Output the listing verbatim, leaving out every picture.

## THE RECORDS
▬▬▬

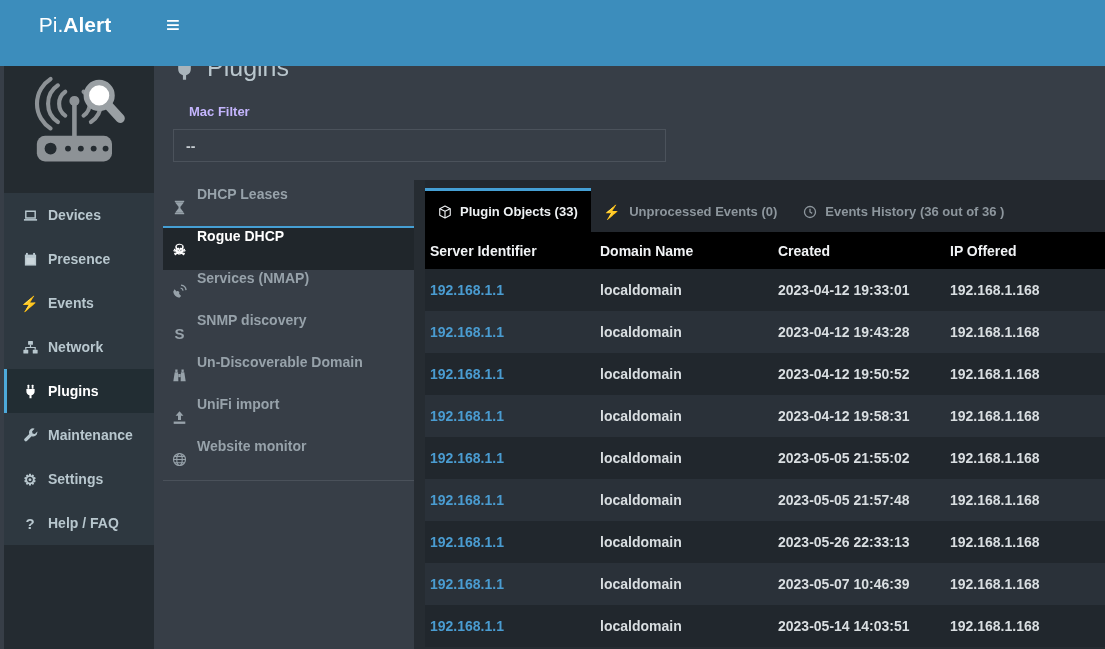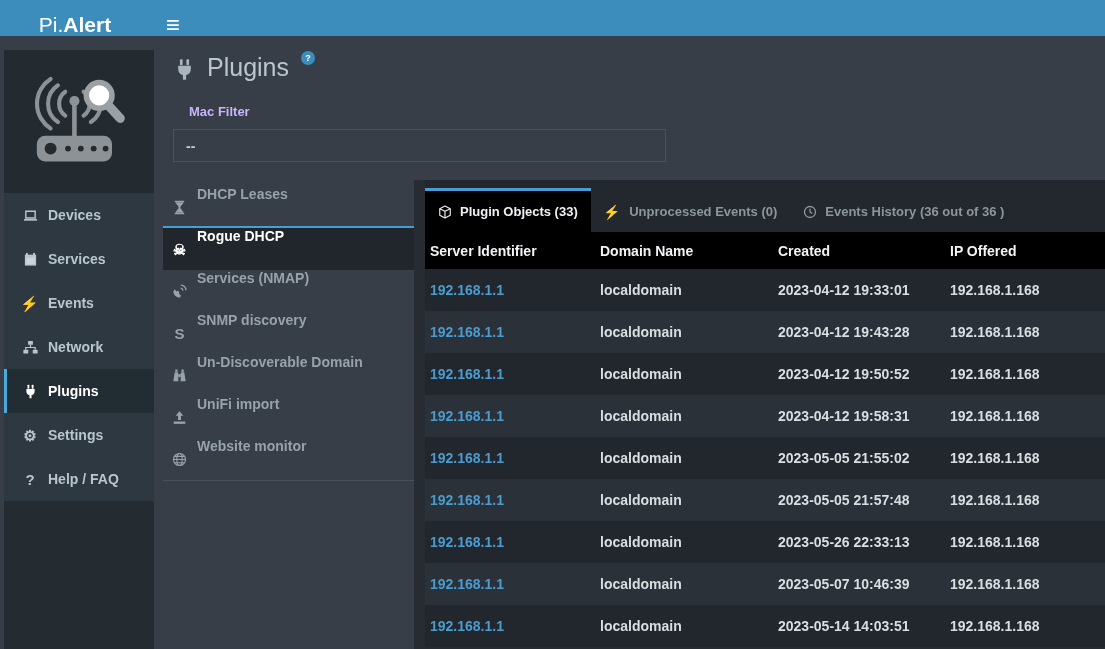--- a/index.html
+++ b/index.html
@@ -11,7 +11,7 @@
   .screen { position:absolute; inset:0; background:#373e47; }
 
   
-  .topbar { position:absolute; top:0; left:0; width:1105px; height:36px; background:#3c8dbc; display:flex; z-index:10; }
+  .topbar { position:absolute; top:0; left:0; width:1105px; height:66px; background:#3c8dbc; display:flex; z-index:10; }
   .brand { width:150px; height:50px; display:flex; align-items:center; justify-content:center; color:#fff; font-size:21px; cursor:pointer; }
   .brand b { font-weight:700; }
   .hamburger { width:46px; height:50px; display:flex; align-items:center; justify-content:center; color:#fff; font-size:24px; cursor:pointer; }

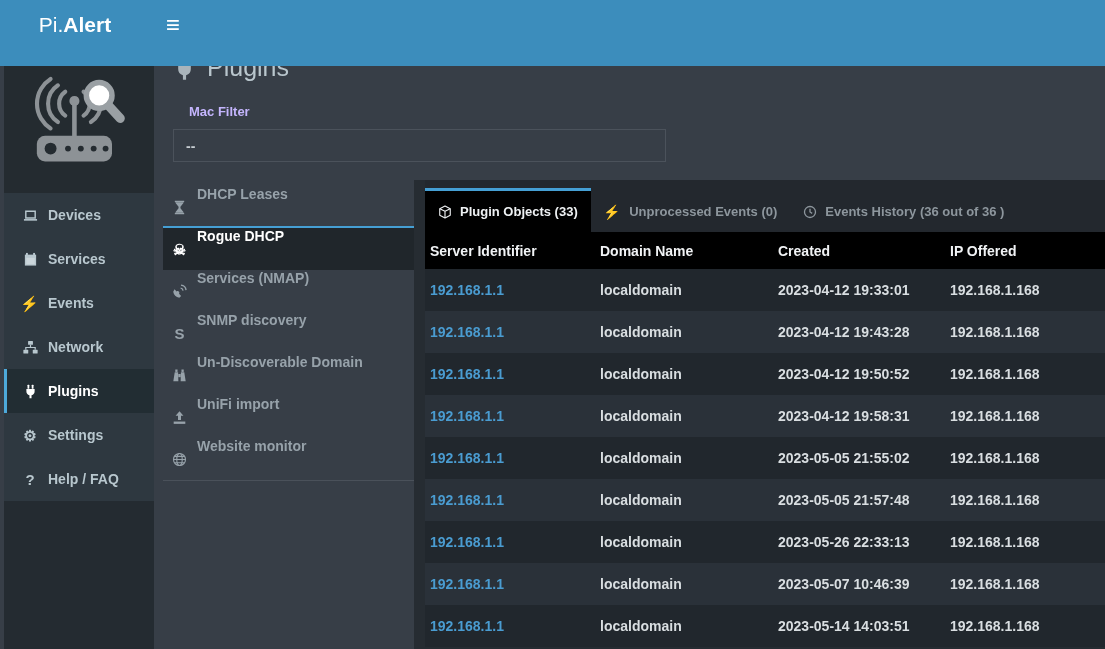--- a/index.html
+++ b/index.html
@@ -119,7 +119,7 @@
               <rect x="3.5" y="6.2" width="9" height="6.9" fill="rgba(255,255,255,0.28)"></rect>
             </svg>
           </span>
-          <span class="lbl">Services</span>
+          <span class="lbl">Presence</span>
         </div>
         <div class="nav-item">
           <span class="icon">⚡</span>

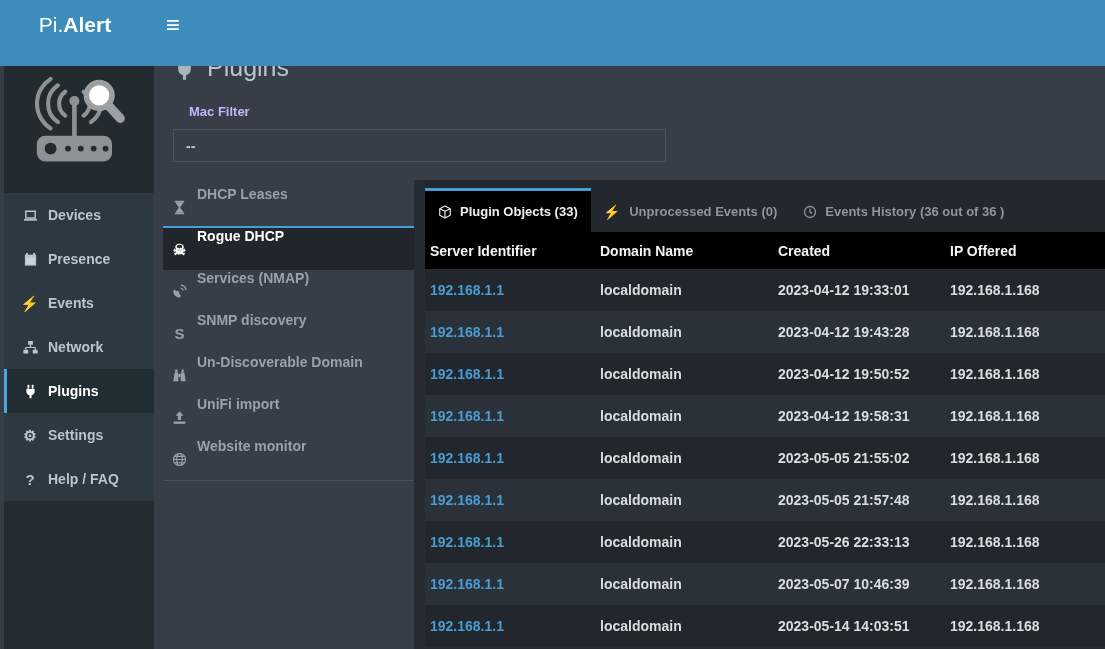--- a/index.html
+++ b/index.html
@@ -149,6 +149,14 @@
           <span class="lbl">Plugins</span>
         </div>
         <div class="nav-item">
+          <span class="icon">
+            <svg viewBox="0 0 16 16" fill="currentColor">
+              <path d="M15.2 4.7a4.4 4.4 0 0 1-6 4.1l-5.1 5.1a1.8 1.8 0 0 1-2.5-2.5l5.1-5.1a4.4 4.4 0 0 1 5.7-5.6L9.7 3.4l0.5 2.4 2.4 0.5 2.7-2.7c0.07 0.36 0.1 0.73 0.1 1.1z"></path>
+            </svg>
+          </span>
+          <span class="lbl">Maintenance</span>
+        </div>
+        <div class="nav-item">
           <span class="icon">⚙</span>
           <span class="lbl">Settings</span>
         </div>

▬▬▬

## RESULT
--- a/index.html
+++ b/index.html
@@ -11,7 +11,7 @@
   .screen { position:absolute; inset:0; background:#373e47; }
 
   
-  .topbar { position:absolute; top:0; left:0; width:1105px; height:36px; background:#3c8dbc; display:flex; z-index:10; }
+  .topbar { position:absolute; top:0; left:0; width:1105px; height:66px; background:#3c8dbc; display:flex; z-index:10; }
   .brand { width:150px; height:50px; display:flex; align-items:center; justify-content:center; color:#fff; font-size:21px; cursor:pointer; }
   .brand b { font-weight:700; }
   .hamburger { width:46px; height:50px; display:flex; align-items:center; justify-content:center; color:#fff; font-size:24px; cursor:pointer; }

--- a/index.html
+++ b/index.html
@@ -119,7 +119,7 @@
               <rect x="3.5" y="6.2" width="9" height="6.9" fill="rgba(255,255,255,0.28)"></rect>
             </svg>
           </span>
-          <span class="lbl">Services</span>
+          <span class="lbl">Presence</span>
         </div>
         <div class="nav-item">
           <span class="icon">⚡</span>

--- a/index.html
+++ b/index.html
@@ -149,6 +149,14 @@
           <span class="lbl">Plugins</span>
         </div>
         <div class="nav-item">
+          <span class="icon">
+            <svg viewBox="0 0 16 16" fill="currentColor">
+              <path d="M15.2 4.7a4.4 4.4 0 0 1-6 4.1l-5.1 5.1a1.8 1.8 0 0 1-2.5-2.5l5.1-5.1a4.4 4.4 0 0 1 5.7-5.6L9.7 3.4l0.5 2.4 2.4 0.5 2.7-2.7c0.07 0.36 0.1 0.73 0.1 1.1z"></path>
+            </svg>
+          </span>
+          <span class="lbl">Maintenance</span>
+        </div>
+        <div class="nav-item">
           <span class="icon">⚙</span>
           <span class="lbl">Settings</span>
         </div>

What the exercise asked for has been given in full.